I'm feeling so discouraged about the whole thing. I get so tired of "the look". I just want to cry. I feel so "less than" today. I think I'll head over to polyvore and create something.





6 comments:

Anonymous said...

This is so powerful. Wow!

Anonymous said...

Oops...somehow I thought the picture was its own post. Am I together today or what? *sigh*

Although I do not have the attitude shown to me or get the look, I do struggle with the disagreements that come from remembering things differently. He can be quite adamant...and then I find myself wondering if I might be losing a snippet of time here or there. He assumes that it is me...but I really don't know that he thinks in terms of my being multiple. In fact, I don't think he even thinks of me being multiple at all most of the time...which results in another set of problems.

It feels really good when I can find some evidence that I was correct...like I actually did today. Not that he is ornery or anything like that...he is not. It is just that I end up wondering if I am losing time...or...if he is OK. It is difficult for me to accept that it is "normal" for people to remember things differently.

I am saddened that you are treated the way you are. I can see how difficult...how hurtful that is. And yes...it would make me want to cry, too.

Sending hugs if you want them.

Labyrinth said...

My husband really is a good man in many areas. He is not an abusive man at all. We've been married a long time and our marriage is fairly good; it's just that at times like this I get really discouraged. Thanks for your very thoughtful reply.

Anonymous said...

I hear you.

purple cupcakes said...

its amazing how someone elses perception can show up their own manipulation

Deb said...

I read this just now and wanted to comment on your post.
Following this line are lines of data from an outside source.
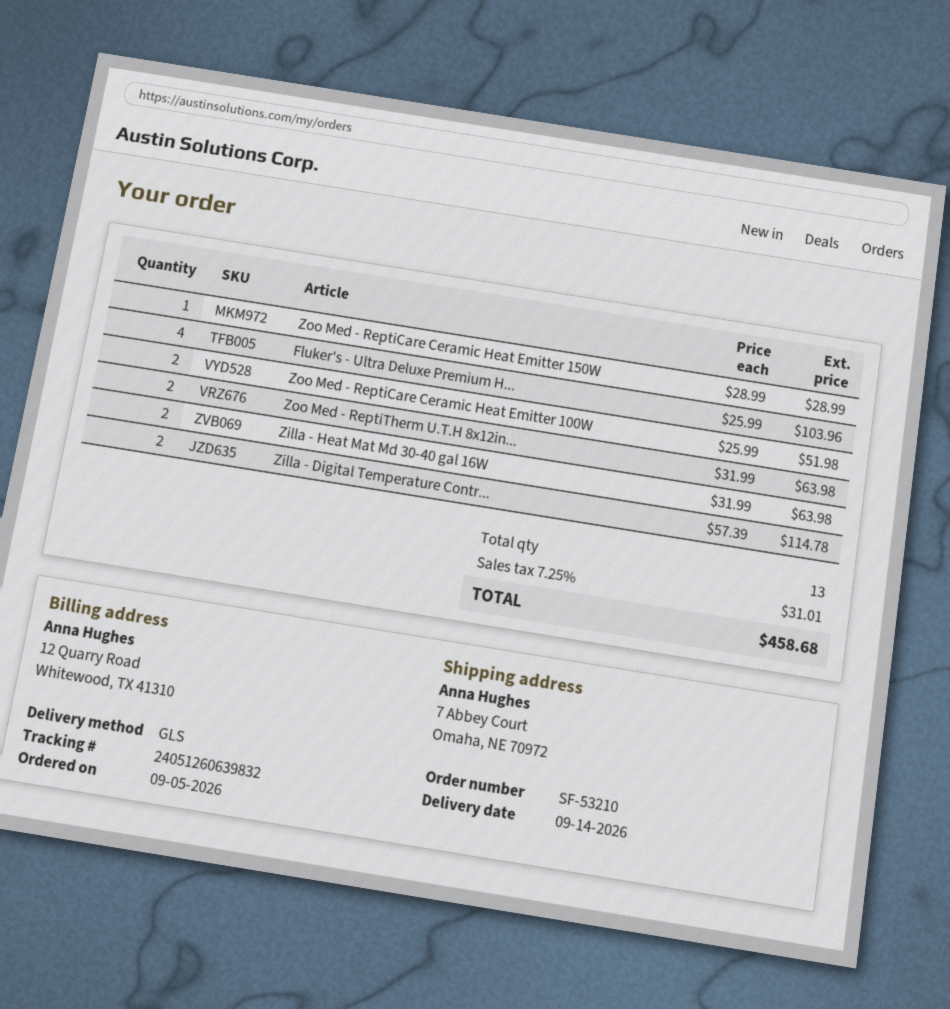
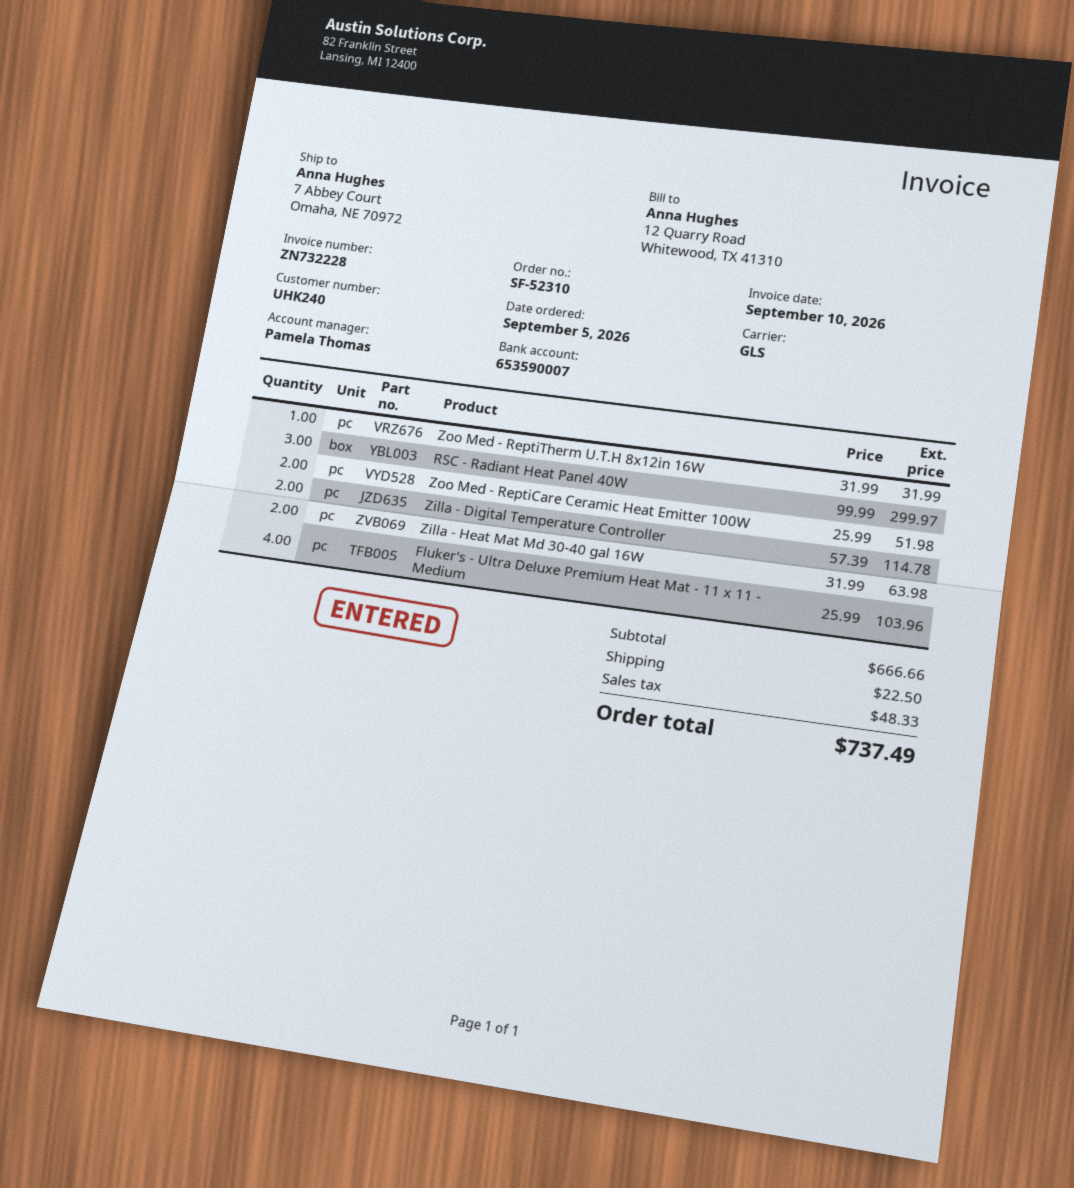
order number: SF-53210 -> SF-52310
Zoo Med - ReptiCare Ceramic Heat Emitter 150W: 1 x 28.99 = 28.99 -> none
Zoo Med - ReptiTherm U.T.H 8x12in...: 2 x 31.99 = 63.98 -> 1 x 31.99 = 31.99
RSC - Radiant Heat Panel 40W: none -> 3 x 99.99 = 299.97
shipping: none -> 22.50
tax: 31.01 -> 48.33
total: 458.68 -> 737.49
I know this feeling all too well. With my family (and not all of them know of my DID), I get lots of laughs. Not unkind laughter, more like affectionate chuckles and ribbings. Why? Because I do and say so many off the wall things that (I have to admit) are so absurd they're funny.

So I know just what you mean. And you can't really defend yourself from the accusations of "you said this" or "you did that" because with sinking heart you know that you have no credibility among singletons.

Sigh.

(Beautifuldreamer)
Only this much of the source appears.